What they do not realise is that the caller is already inside the sorority house…
Black Christmas is remarkable in a number of respects.
Historically, it is regarded as one of the first slashers.
On first viewing, what stands out about Black Christmas is that it feels fully-formed as an example of the genre.
There is nothing embryonic about it, even in terms of basic elements:
The group of sexed-up young people in an isolated location
The unseen killer signalled by a POV camera
Beyond those aspects, Black Christmas stands on its own terms. If it had not led anywhere, it would still be a fantastic horror movie.
While it is generally the subtext of a lot of slashers and horror films, Black Christmas treats misogyny as its central theme.
There is nothing metaphorical about it.
There is an underlying distrust of women’s bodily autonomy - Mr Harrison (James Edmond), the conservative father of a missing student, disapproves of the sorority’s more overtly sexuality; the police desk sergeant ignores Barb’s (Margot Kidder) complaint about the phone stalker because she has been drinking; while Jess (Olivia Hussey) wants to get an abortion, which brings her into conflict with her boyfriend Peter (Kier Dullea).
Even the killer seems to be obsessed - he constantly refers to a child, and arranges one of his victims in a rocking chair with a doll in her arms.
In terms of visual style, Black Christmas manages to use the lush green and red associated with Christmas as the contrast to deep shadow and harsh cool blues of the environment outside the sorority house, while the attic is framed in tight shots, filled with shadows.
The killer is only glimpsed in brief close ups of an eye.
His voice is a combination of actor Nick Mancuso and other performers, lending the character a terrifying unpredictability.
The killer is never defined, with the only clues in his ranting monologues about a baby named Agnes.
Despite the lack of steadicam, the filmmakers make savvy use of the handheld camera’s limitations to simulate the killer’s jerky movements (accentuated by a fish-eye lens).
While the film is scary, Black Christmas benefits from a wonderfully idiosyncratic cast of characters and sense of humour:
Margot Kidder is great as Barb, showing no patience for the staid environment around her.

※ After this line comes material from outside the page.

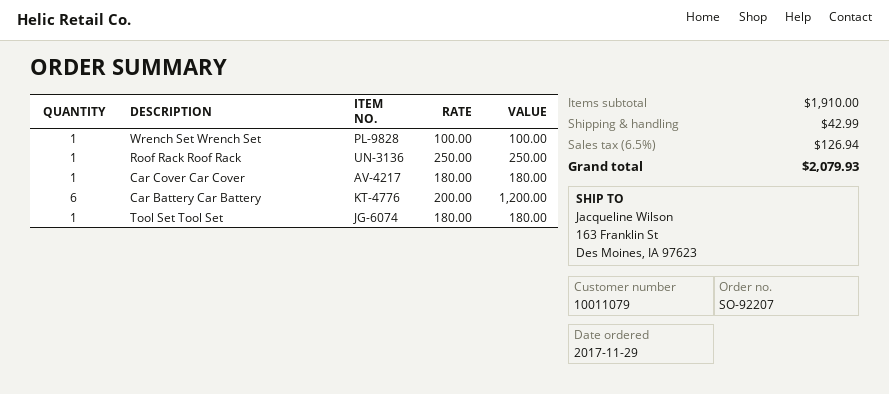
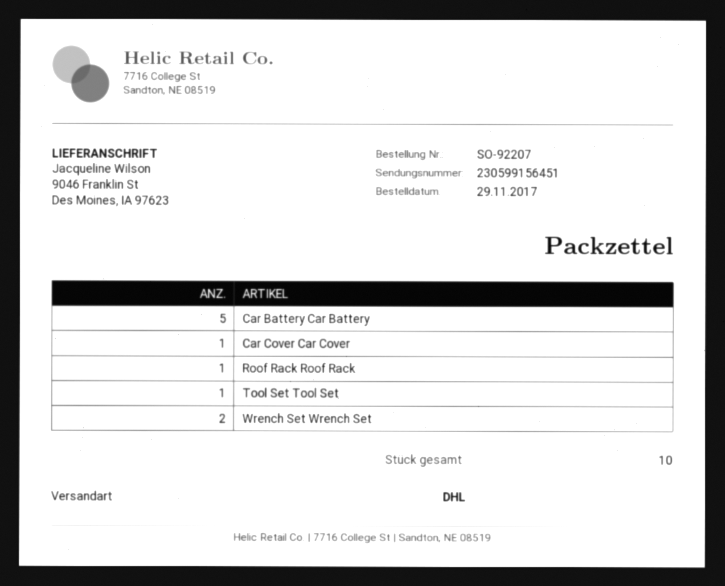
ship to: 163 Franklin St, Des Moines, IA 97623 -> 9046 Franklin St, Des Moines, IA 97623
Wrench Set Wrench Set: 1 -> 2
Car Battery Car Battery: 6 -> 5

She is also the instigator of the film’s best joke, involving a new telephone exchange.
Special kudos to Mrs Mac (Marian Waldman), the sorority house mother, who spends the film smuggling booze around the house.
Bob Clark would go on to make the holiday classic A Christmas Story, and you can see the seeds of that film in Black Christmas’s satire of clueless adults.
Genuinely terrifying and hilarious, Black Christmas may have started a genre, but it is one of a kind.